Peki, bu durumda ne yapılmalıdır. Aslında her insan ayrı bir kabiliyet ve kapasiteye sahiptir. Eğitim kurumlarımız, daha ilkokuldan başlayarak bu kabiliyetlerin keşfine ve geliştirilmesine yönelik bir strateji belirlemelidir. Gençlerimize bu noktada rehberlik yapılmalı, onların hayat ve meslekler ile ilgili, ön bilgiye sahip olmaları sağlanmalıdır. Burada hepimize görevler düşmektedir.

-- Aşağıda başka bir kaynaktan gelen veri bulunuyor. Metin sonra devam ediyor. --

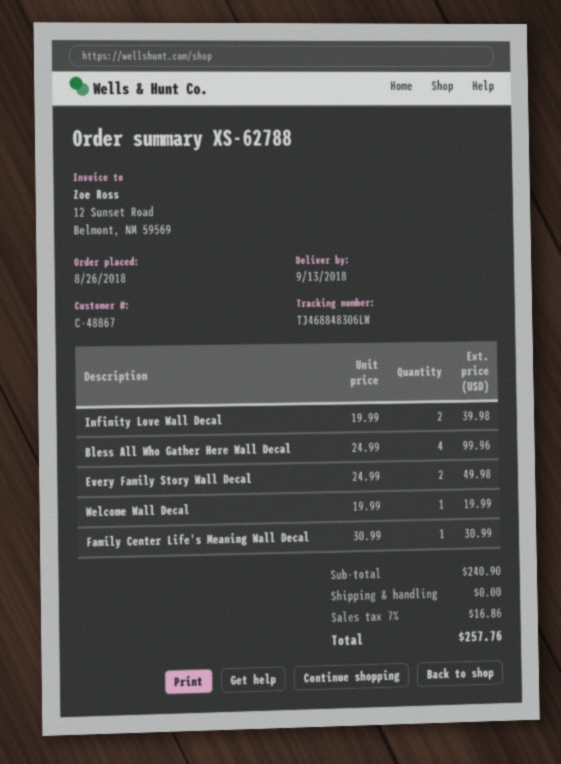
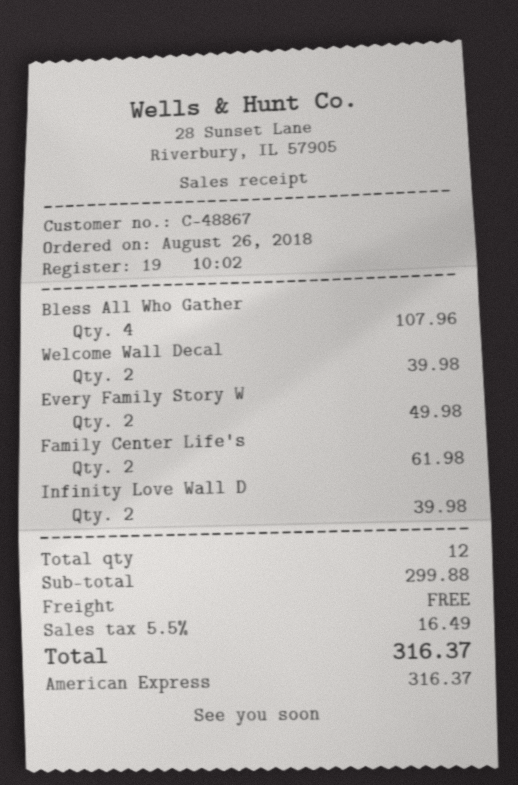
Bless All Who Gather Here Wall Decal: 4 for 99.96 -> 4 for 107.96
Welcome Wall Decal: 1 for 19.99 -> 2 for 39.98
Family Center Life's Meaning Wall Decal: 1 for 30.99 -> 2 for 61.98
subtotal: 240.90 -> 299.88
tax: 7% = 16.86 -> 5.5% = 16.49
total: 257.76 -> 316.37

Tercih ettiği fakülte eğitimi neticesi, hangi mesleği edineceği, o mesleğin artı ve eksileri hakkında bilgi sahibi olmayan kişinin, verimlilik noktasında sıkıntılarının olması kaçınılmazdır. Bu durum “işiyle barışık olmayan bir kesim”in ortaya çıkmasına sebebiyet vermektedir. “İş doyumu” olmayan kişi ve kurumlarda, toplam kalite gerçekleşmediği gibi verimlilik de düşmektedir.
Ayrıca hür teşebbüs ve farklı açılımlara hazır bir şekilde yetişmek, her gencin ufkunu aydınlatmalıdır. Hayatı anlamlı kılacak hedef ve gayeler, insanın içindeki gizli enerjinin açığa çıkmasına yardımcı olur. Çağın bilgi ve teknolojik imkânlarını ve iletişimin gücünü kullanabilenlerin önünde durmak mümkün olmayacaktır.
Eğitim kurumlarımız, medyamız ve aileler, yeni neslin şekillenmesinde birinci derece sorumludurlar. Gerçekleri görüp ona göre bir yetişme tarzı ve gelişim çizgisi yakalayabilenler için, her zaman iş imkânı söz konusudur. Çünkü kişi ve kurumlar, terbiyeli, kabiliyet ve kapasiteli, güvenilir, kalifiye eleman aramaktadır. Gözü arkada kalmadan her şeyini emanet edebileceği bir kişi için, nice iş adamları nice imkânları seferber edebilecek durumdadır. Ama güven ortamının oluşabilmesi için, manevi değerlerle bezenmiş, çağın her türlü gelişimine ayak uydurabilecek, dil ve iletişimi güçlü gençlerin yetişmesi özel gayretle mümkün olabilecek bir durumdur.
Hayatın akışına yön verebilecek kişiler, maddi ve manevi değerler ile bezenmiş, enerjisini verimlilik için harcayabilenlerdir.